Eating well on a longer trail can be quite a challenge. Your body needs calories, fat and protein but you can only carry so much weight. Outdoor Pantry offers a growing menu of freeze-dried food options. The freeze-dried granolas and yogurt drops are my favourite and a great alternative to oatmeal in the morning.
This product completely transformed my thru-hiking experience this year. Instead of a cheap, flimsy, unsanitary bandana, I got to use this incredible next-level pee cloth. I was fortunate enough to be welcomed into the test group for the Kula Cloth in late spring and I was sent a one-of-a-kind design made by the creator of Kula, Anastasia Allison. This little cloth has come with me on over 400 miles of trail. Waterproof and antimicrobial, the Kula cloth is a game changer for women on the trail who want to feel better about their personal hygiene.
Norwex Body Cloth
Cleaning off trail dust at the end of a day of hiking can feel incredible. At the end of the day I can wet down my Norwex body cloth and wipe some of the sweat and dirt off. The cloths are lightweight microfibre cloths with micro silver woven into the fabric. The micro silver has amazing self-purification properties – give it a quick rinse, let it dry, and it’s clean and ready for use the next day, no soap needed!
SAFETY & NAVIGATION
Gaia GPS Maps
One of the most important items on the Ten Essentials list is navigation, specifically to have a paper topographic map to refer to. But it can be difficult and expensive to track down maps for many wilderness areas. An annual Gaia GPS membership offers access to downloadable topographic maps that can be printed as well as saved to your phone. And of course the Gaia App includes tracking features for those data-loving hikers.
Guthook Guides App
Carrying a hefty trail guide is definitely a thing of the past but trail data and route info is still valuable. Guthook Guides offers detailed maps, routes and waypoints for dozens of trails in the US, Britain, Spain, and New Zealand. The app uses your GPS location to help guide you along the trail and can even help you get back to the trail if you briefly lose your way. One of the more unique features of Guthook Guides is the option for hikers to leave comments and photos at waypoints, offering more accurate information on water sources and camping locations.

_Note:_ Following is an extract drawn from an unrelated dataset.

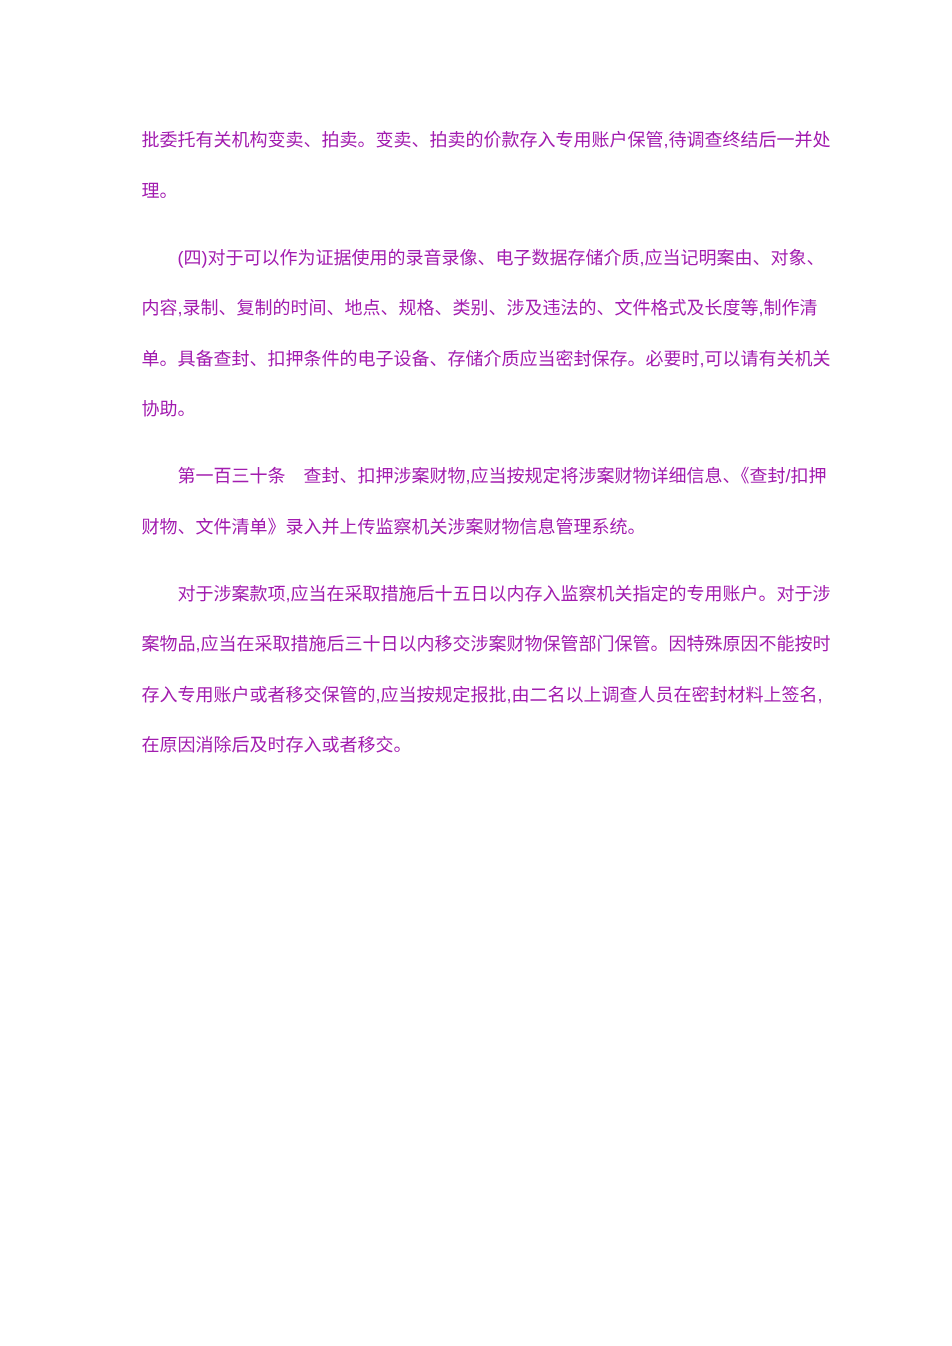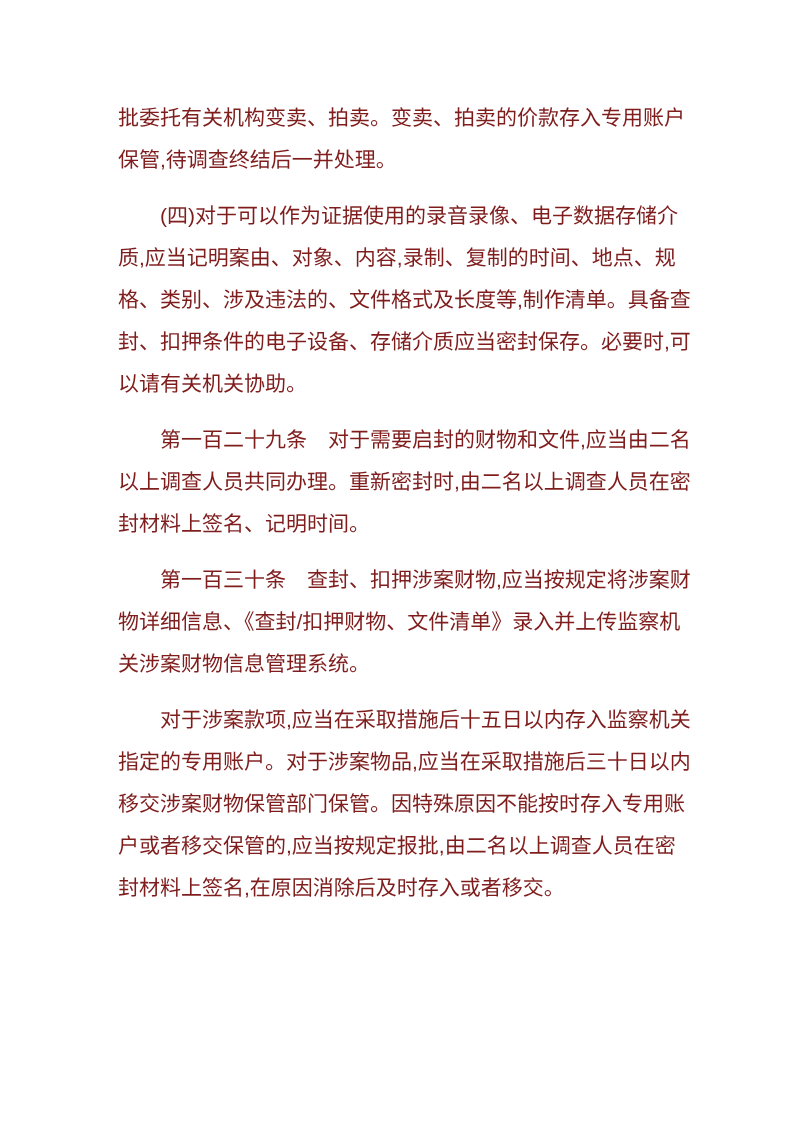"批委托有关机构变卖、拍卖。变卖、拍卖的价款存入专用账户保管,待调查终结后一并处理" .doc-content { color: #7f1d1d -> #a21caf; font-size: 21px -> 15px }
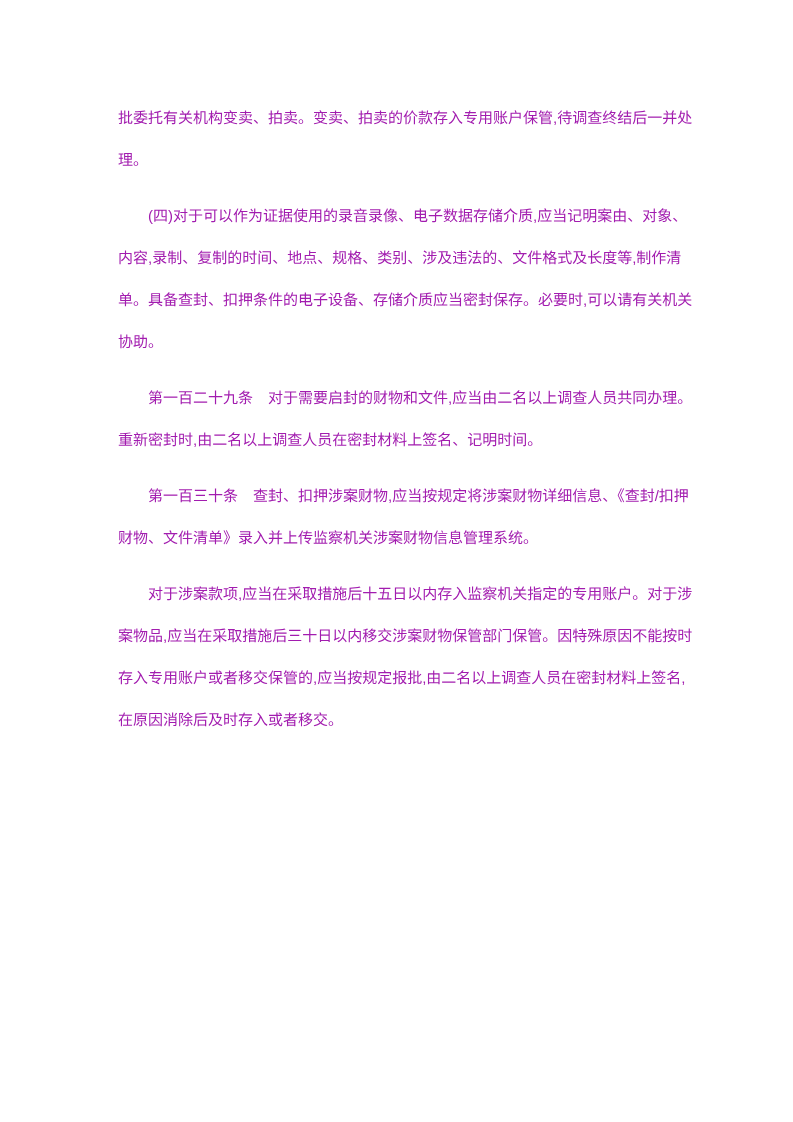"第一百二十九条" p.para { html: <p>第一百二十九条 对于需要启封的财物和文件,应当由二名以上调查人员共同办理。重新密封时,由二名以上调查人员在密封材料上签名、记明时间。</p> -> none }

Sawyer Ultra 30 Insect Repellent
Many hikers have heard about Sawyer’s water filtration products, but recently they’ve released some new insect repellent products. My favourite is the Ultra 30 cream. They’ve figured out how to slow the release of the DEET meaning you can go up to 11 hours without reapplying. The cream application also guarantees that you’re not going to miss a spot or spray your clothes, plus a little goes a long way!
All opinions shared here are my own. I share no affiliation with these companies.